Хрупкое убежище (ЛП). Страница 50

— Энсон… — хрипло прошептала она. — Скажи, что его поймали. Что он сидит в тюрьме до конца жизни.

Я покачал головой. Боль лишь глубже вонзалась в меня — еще один провал:

— Неизвестно, где он. Дела до сих пор открыты, но он затих, как только я ушел из бюро. — Я с трудом сглотнул, пытаясь подавить ком в горле. — Я уже угробил свою сестру, а когда через три месяца у отца случился инфаркт, я знал — его убил тоже я. Мама думает так же. Сказала это прямо на похоронах отца.

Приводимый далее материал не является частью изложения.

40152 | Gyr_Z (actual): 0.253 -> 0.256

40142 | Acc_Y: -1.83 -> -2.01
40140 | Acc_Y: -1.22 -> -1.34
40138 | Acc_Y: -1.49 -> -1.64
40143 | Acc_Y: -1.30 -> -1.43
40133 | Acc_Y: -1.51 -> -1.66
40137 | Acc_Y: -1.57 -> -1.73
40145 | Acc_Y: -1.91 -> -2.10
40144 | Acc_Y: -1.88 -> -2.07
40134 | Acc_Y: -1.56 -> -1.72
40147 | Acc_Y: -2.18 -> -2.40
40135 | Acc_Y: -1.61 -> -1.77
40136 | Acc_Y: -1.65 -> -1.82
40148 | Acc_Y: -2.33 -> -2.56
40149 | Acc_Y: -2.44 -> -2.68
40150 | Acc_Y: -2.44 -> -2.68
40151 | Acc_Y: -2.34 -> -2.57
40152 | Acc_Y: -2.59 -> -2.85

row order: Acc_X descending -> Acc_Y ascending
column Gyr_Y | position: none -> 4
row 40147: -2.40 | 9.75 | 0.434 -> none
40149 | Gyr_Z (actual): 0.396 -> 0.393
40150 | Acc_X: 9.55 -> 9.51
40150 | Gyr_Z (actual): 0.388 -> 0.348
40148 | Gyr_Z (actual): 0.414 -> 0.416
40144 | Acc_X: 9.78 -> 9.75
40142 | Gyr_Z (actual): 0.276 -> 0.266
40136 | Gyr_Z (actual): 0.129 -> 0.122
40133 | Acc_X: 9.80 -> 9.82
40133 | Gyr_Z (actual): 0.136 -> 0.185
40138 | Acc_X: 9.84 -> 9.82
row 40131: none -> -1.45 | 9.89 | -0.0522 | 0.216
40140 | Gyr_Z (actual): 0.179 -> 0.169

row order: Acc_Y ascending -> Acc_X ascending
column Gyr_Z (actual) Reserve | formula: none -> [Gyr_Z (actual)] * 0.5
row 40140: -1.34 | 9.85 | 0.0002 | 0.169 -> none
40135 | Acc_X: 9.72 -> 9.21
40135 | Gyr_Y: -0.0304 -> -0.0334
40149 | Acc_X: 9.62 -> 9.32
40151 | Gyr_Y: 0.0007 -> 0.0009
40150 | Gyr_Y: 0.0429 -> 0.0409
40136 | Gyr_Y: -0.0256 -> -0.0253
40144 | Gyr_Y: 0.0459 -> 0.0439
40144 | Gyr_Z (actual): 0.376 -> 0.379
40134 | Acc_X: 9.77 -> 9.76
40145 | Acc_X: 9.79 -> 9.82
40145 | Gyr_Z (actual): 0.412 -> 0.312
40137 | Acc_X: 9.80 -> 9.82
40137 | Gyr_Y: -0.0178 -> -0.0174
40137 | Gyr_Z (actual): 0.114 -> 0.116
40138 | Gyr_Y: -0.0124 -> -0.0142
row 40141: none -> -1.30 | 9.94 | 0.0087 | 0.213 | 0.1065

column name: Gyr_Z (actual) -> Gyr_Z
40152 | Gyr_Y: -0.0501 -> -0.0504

Ро лишь крепче сжала мои руки, не отводя взгляда, хотя глаза ее наполнились слезами:

— Это не ты сделал, Энсон.

— Я мог и не держать нож, но по сути — это все равно я, — процедил я.

Ро встряхнула мои руки, ногти впились в кожу:

— Ты пытался остановить его.

Я действительно пытался. До смерти Греты я выложился полностью. Ночи без сна, чтобы продолжать расследовать даже тогда, когда бюро переключалось на другие дела. Бесконечные звонки, поездки за свой счет обратно на места преступлений. Но не было ли это уже навязчивой идеей? Может, это было больше про собственное эго, чем про служение делу.

Ро отпустила одну из моих рук и откинула прядь волос с моего лица, задержав пальцы:

— Никто из нас не состоит только из света или только из тьмы. Мы — смесь. А искры загораются именно благодаря темноте.

Ком в горле сжал дыхание.

— Мне больно, что с тобой все это случилось. Что ты потерял тех, кого любил. Что какой-то монстр отнял у тебя столько. Но ты — прекрасный человек, Энсон. Добрый. И ты такой благодаря всему, через что прошел.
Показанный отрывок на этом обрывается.